Table of Contents

Class TokenizerBase

Namespace
AiDotNet.Tokenization.Core
Assembly
AiDotNet.dll

Base class for tokenizers providing common functionality.

public abstract class TokenizerBase : ITokenizer
Inheritance
TokenizerBase
Implements
Derived
Inherited Members

Constructors

TokenizerBase(IVocabulary, SpecialTokens)

Initializes a new instance of the TokenizerBase class.

protected TokenizerBase(IVocabulary vocabulary, SpecialTokens specialTokens)

Parameters

vocabulary IVocabulary
specialTokens SpecialTokens

Properties

SpecialTokens

Gets the special tokens.

public SpecialTokens SpecialTokens { get; protected set; }

Property Value

SpecialTokens

Vocabulary

Gets the vocabulary.

public IVocabulary Vocabulary { get; protected set; }

Property Value

IVocabulary

VocabularySize

Gets the vocabulary size.

public int VocabularySize { get; }

Property Value

int

Methods

AddSpecialTokensToSequence(List<string>)

Adds special tokens to a sequence.

protected virtual List<string> AddSpecialTokensToSequence(List<string> tokens)

Parameters

tokens List<string>

Returns

List<string>

CleanupTokens(List<string>)

Cleans up tokens and converts them back to text (must be implemented by derived classes).

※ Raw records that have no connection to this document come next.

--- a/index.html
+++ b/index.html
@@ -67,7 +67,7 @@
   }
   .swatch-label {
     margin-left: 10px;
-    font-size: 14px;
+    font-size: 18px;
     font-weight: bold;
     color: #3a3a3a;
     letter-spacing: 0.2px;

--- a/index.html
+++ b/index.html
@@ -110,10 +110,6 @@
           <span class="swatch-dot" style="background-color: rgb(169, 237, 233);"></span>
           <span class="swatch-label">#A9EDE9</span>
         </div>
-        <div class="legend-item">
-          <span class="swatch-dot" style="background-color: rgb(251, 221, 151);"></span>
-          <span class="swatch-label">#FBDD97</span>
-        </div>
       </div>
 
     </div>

protected abstract string CleanupTokens(List<string> tokens)

Parameters

tokens List<string>

Returns

string

ConvertIdsToTokens(List<int>)

Converts token IDs to tokens.

public virtual List<string> ConvertIdsToTokens(List<int> ids)

Parameters

ids List<int>

Returns

List<string>

ConvertTokensToIds(List<string>)

Converts tokens to token IDs.

public virtual List<int> ConvertTokensToIds(List<string> tokens)

Parameters

tokens List<string>

Returns

List<int>

Decode(List<int>, bool)

Decodes token IDs back into text.

public virtual string Decode(List<int> tokenIds, bool skipSpecialTokens = true)

Parameters

tokenIds List<int>
skipSpecialTokens bool

Returns

string

DecodeBatch(List<List<int>>, bool)

Decodes multiple sequences of token IDs back into text.

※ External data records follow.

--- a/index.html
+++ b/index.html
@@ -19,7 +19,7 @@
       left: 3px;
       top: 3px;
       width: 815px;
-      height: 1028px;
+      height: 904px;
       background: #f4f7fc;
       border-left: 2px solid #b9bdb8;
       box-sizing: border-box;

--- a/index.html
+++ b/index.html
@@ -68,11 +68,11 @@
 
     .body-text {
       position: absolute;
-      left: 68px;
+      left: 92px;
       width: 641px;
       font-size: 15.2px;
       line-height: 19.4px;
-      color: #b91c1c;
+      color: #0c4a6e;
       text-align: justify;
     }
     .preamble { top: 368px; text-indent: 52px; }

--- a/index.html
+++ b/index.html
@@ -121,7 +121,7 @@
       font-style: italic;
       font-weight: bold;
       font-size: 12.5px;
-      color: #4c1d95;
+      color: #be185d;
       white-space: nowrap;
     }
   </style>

public virtual List<string> DecodeBatch(List<List<int>> tokenIdsBatch, bool skipSpecialTokens = true)

Parameters

tokenIdsBatch List<List<int>>
skipSpecialTokens bool

Returns

List<string>

Encode(string, EncodingOptions?)

Encodes text into tokens.

public virtual TokenizationResult Encode(string text, EncodingOptions? options = null)

Parameters

text string
options EncodingOptions

Returns

TokenizationResult

EncodeBatch(List<string>, EncodingOptions?)

Encodes multiple texts into tokens.

public virtual List<TokenizationResult> EncodeBatch(List<string> texts, EncodingOptions? options = null)

Parameters

texts List<string>
options EncodingOptions

Returns

List<TokenizationResult>

Tokenize(string)

Tokenizes text into subword tokens (must be implemented by derived classes).

public abstract List<string> Tokenize(string text)

Parameters

text string

Returns

List<string>

TruncateSequence(List<string>, int, string)

Truncates a sequence to a maximum length.

protected virtual List<string> TruncateSequence(List<string> tokens, int maxLength, string side)

Parameters

tokens List<string>
maxLength int
side string

Returns

List<string>